§ **RECORDED INFORMATION**:
━━━━━━━━━━━━━━━━
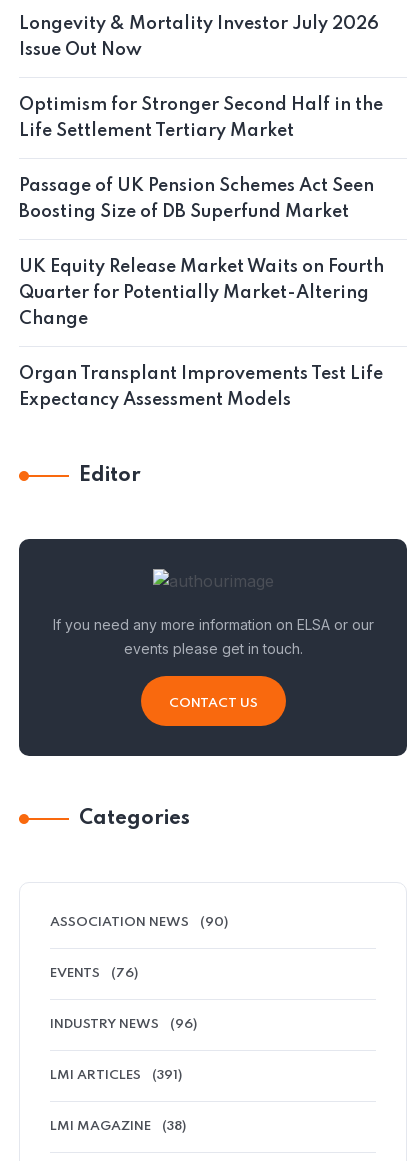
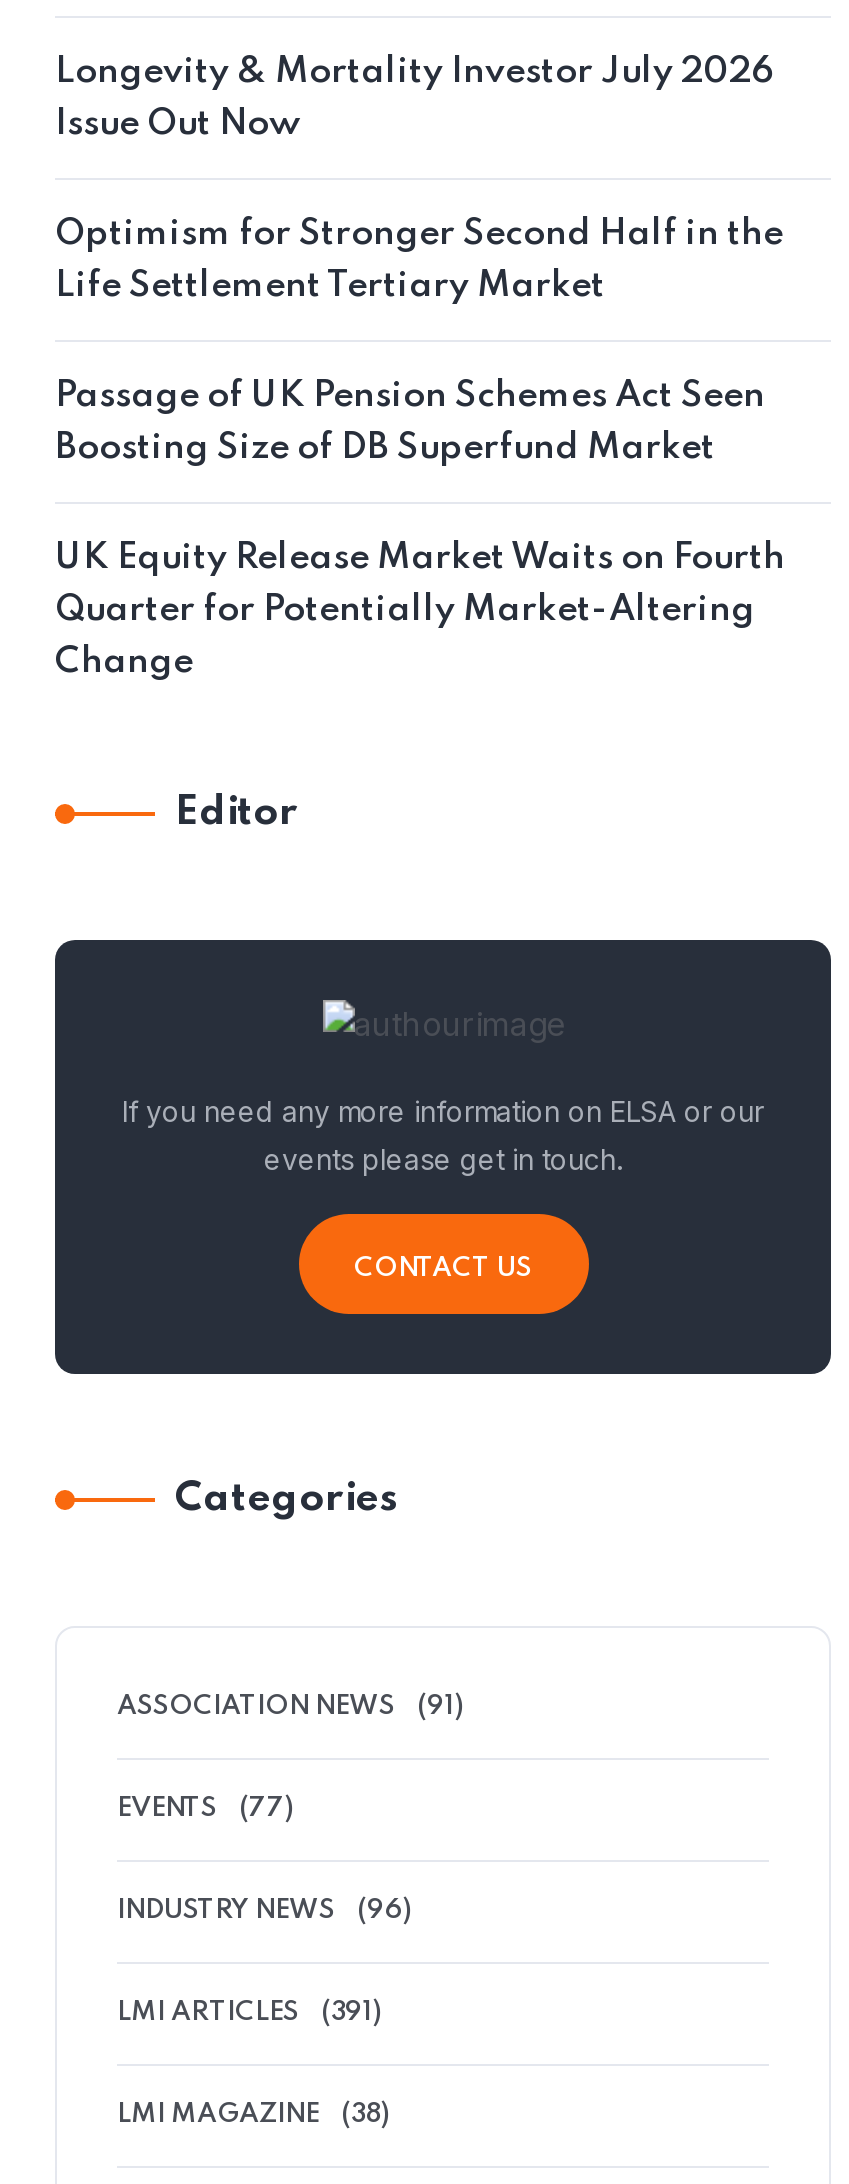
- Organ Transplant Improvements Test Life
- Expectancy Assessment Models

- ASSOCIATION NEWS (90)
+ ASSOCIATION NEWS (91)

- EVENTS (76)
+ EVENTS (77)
━━━━━━━━━━━━━━━━
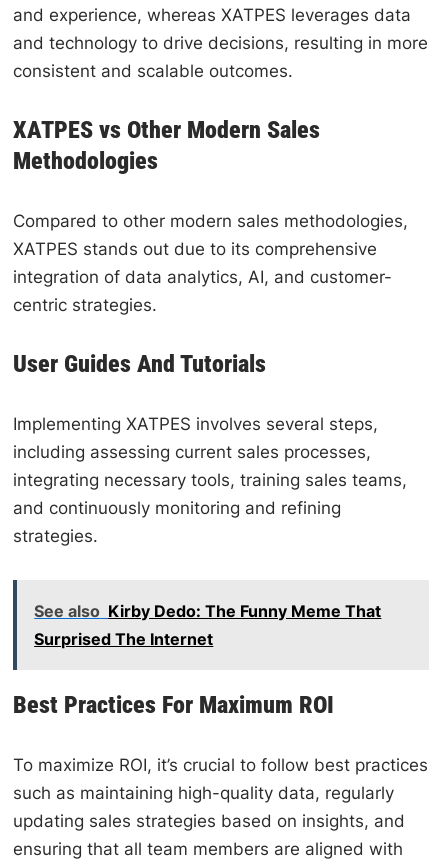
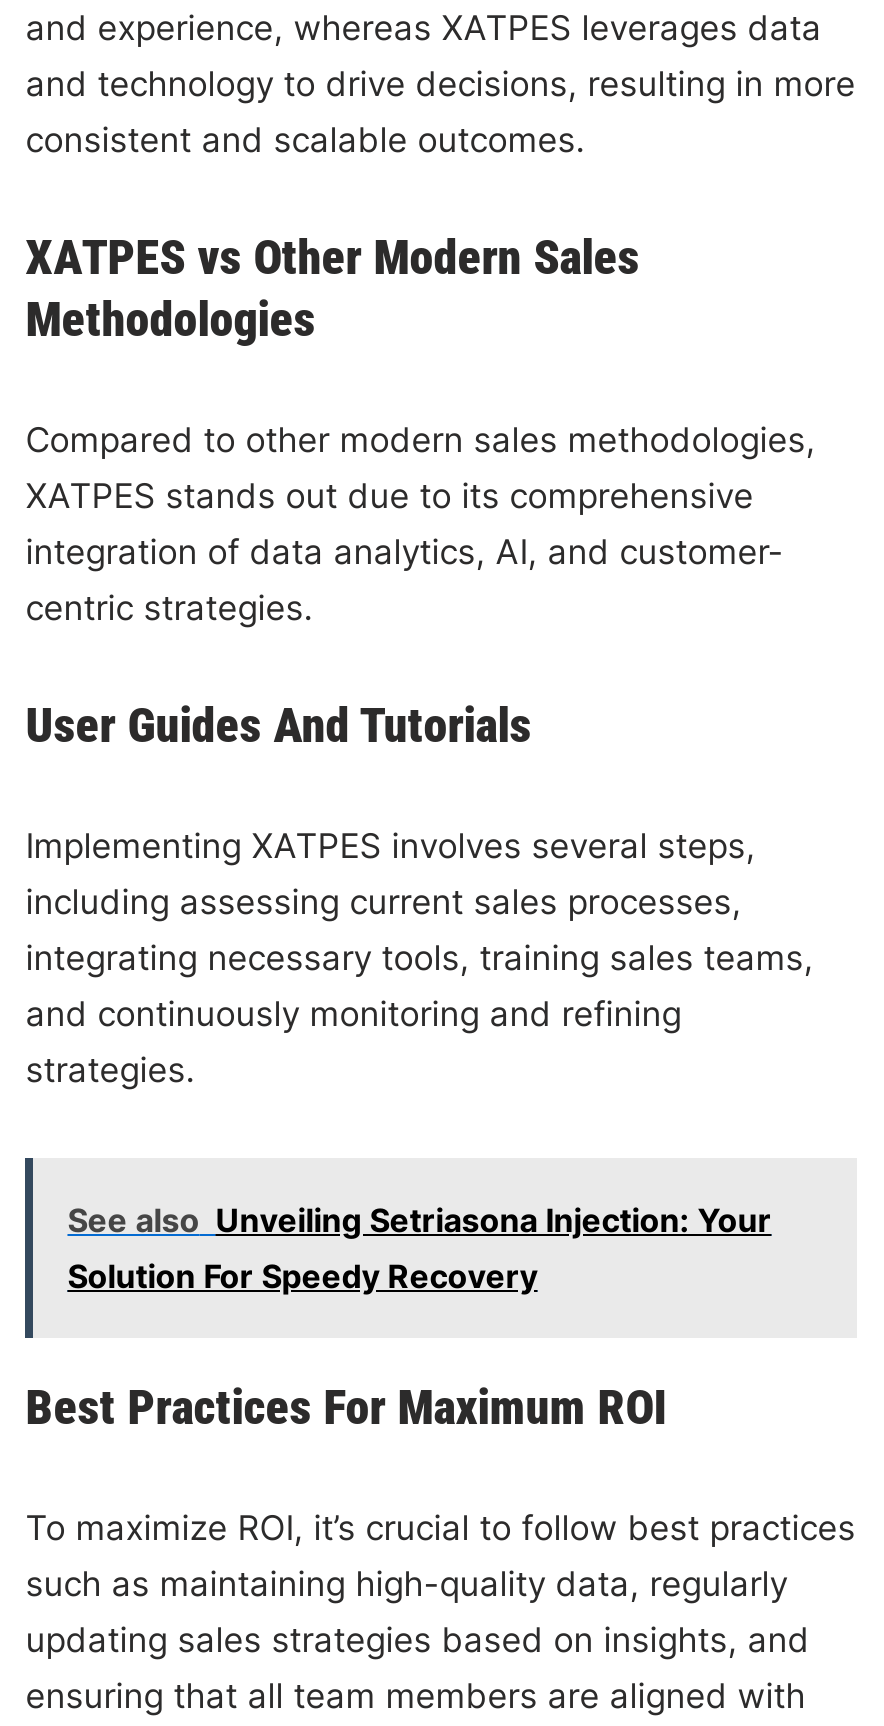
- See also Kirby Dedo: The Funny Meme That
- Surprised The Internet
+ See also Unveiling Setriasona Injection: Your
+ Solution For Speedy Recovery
━━━━━━━━━━━━━━━━
§ **TASK GOAL**: Looking at the records above, return exactly the lines from the line with "Setriasona Injection: Your" to the line with "For Speedy Recovery", both ends included.

§ **OUTPUT FOR THIS EXERCISE**:
+ See also Unveiling Setriasona Injection: Your
+ Solution For Speedy Recovery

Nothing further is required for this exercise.